As the mass timber building movement gains momentum, designers and builders need assurance that the wood products on the market are of high standards on a number of fronts.
The Sustainable Forest Initiative (SFI), the largest single forest certification standard in the world, is one of three certification agencies to provide that assurance.
Annie Perkins, a senior director for the green building and supply chain of SFI, said part of the organization’s job is to give architects and others in the building/design community confidence that the wood certified by SFI has gone through “a proper chain of custody and comes from well-managed forests.”
“That helps us and anyone using our products to contribute to addressing climate change, maintain and conserve bio-diversity and help keep water sources in forests clean and safe,” she explained.
Perkins gave a webinar presentation recently on the importance of certification in mass timber construction.
The webinar was hosted by Wood WORKS!, a program of the Canadian Wood Council.
According to a recent report by the Intergovernmental Panel on Climate Change, “improved forest management is one of only a handful of response options that provide medium to large benefits when addressing climate change challenges,” she said.
“As we scale,” by using more wood in buildings, it is important that it is done sustainably, she added.
Perkins said the SFI has three certification standards in Canada and the U.S.
One is for forestry management which applies to landowners. A fibre source certification applies to mills and entities once removed from forests. It impacts millions of hectares of forests across Canada and the U.S.
In addition, she said more than 2,300 companies around the world use SFI’s chain of custody certification which provides assurance for others in the supply chain. It includes the end user “so that they can see the transparent chain of custody.
“It is by connecting this big network and leveraging SFI’s certified organizations within that network to collaborate on conservation or social issues that we make our biggest impact across the U.S. and Canada,” she said.
Noting that SFI certifications must go through rigorous annual third-party testing, she said the non-profit company currently has several projects on the go, some of which aim to calculate carbon values and forest health and explore methodologies for supply chain specific projects.
One of those projects is examining increased forest carbon mitigation through forest soils. The aim is to identify forest practices for soil carbon, she said.
Another project being conducted at Michigan State University is establishing a link between SFI standards and climate smart forestry.
“Some of their key findings suggest that certification promotes numerous key outcomes that support climate benefits.”
SFI is the only agency that requires investment in forest research by landowners seeking its certification, added Perkins, noting since 1995 there has been $1.8 billion invested in forest research. Seventy per cent of those investments last year were allocated to conservation.

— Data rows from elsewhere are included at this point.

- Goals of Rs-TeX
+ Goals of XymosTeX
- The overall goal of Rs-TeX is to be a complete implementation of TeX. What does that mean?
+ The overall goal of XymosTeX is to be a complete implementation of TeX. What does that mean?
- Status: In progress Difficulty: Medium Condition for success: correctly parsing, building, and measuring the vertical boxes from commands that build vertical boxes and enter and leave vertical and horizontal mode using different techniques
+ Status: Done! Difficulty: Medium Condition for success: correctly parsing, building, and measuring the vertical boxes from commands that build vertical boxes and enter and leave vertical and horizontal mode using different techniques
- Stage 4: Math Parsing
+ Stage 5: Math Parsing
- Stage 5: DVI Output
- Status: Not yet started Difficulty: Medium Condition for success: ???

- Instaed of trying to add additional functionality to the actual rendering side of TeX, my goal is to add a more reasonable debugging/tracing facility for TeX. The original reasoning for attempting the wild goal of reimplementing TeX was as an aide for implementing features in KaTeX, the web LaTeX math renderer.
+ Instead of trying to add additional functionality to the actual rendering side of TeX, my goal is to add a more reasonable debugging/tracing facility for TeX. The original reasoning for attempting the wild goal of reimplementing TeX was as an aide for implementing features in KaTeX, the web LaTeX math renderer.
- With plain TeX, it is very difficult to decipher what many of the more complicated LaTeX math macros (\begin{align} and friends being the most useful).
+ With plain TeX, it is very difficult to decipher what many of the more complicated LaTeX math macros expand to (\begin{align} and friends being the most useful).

Perkins told the webinar that a number of large consortiums are shying from “single certification preferences” in favour of an inclusive approach to forest certification that recognizes all levels of certification standards.
She said a survey earlier this year by SFI found that 54 per cent of U.S. consumers were aware of the SFI logo. Seventy-four per cent of millennials aware of the logo indicated it has a positive influence on their product choices.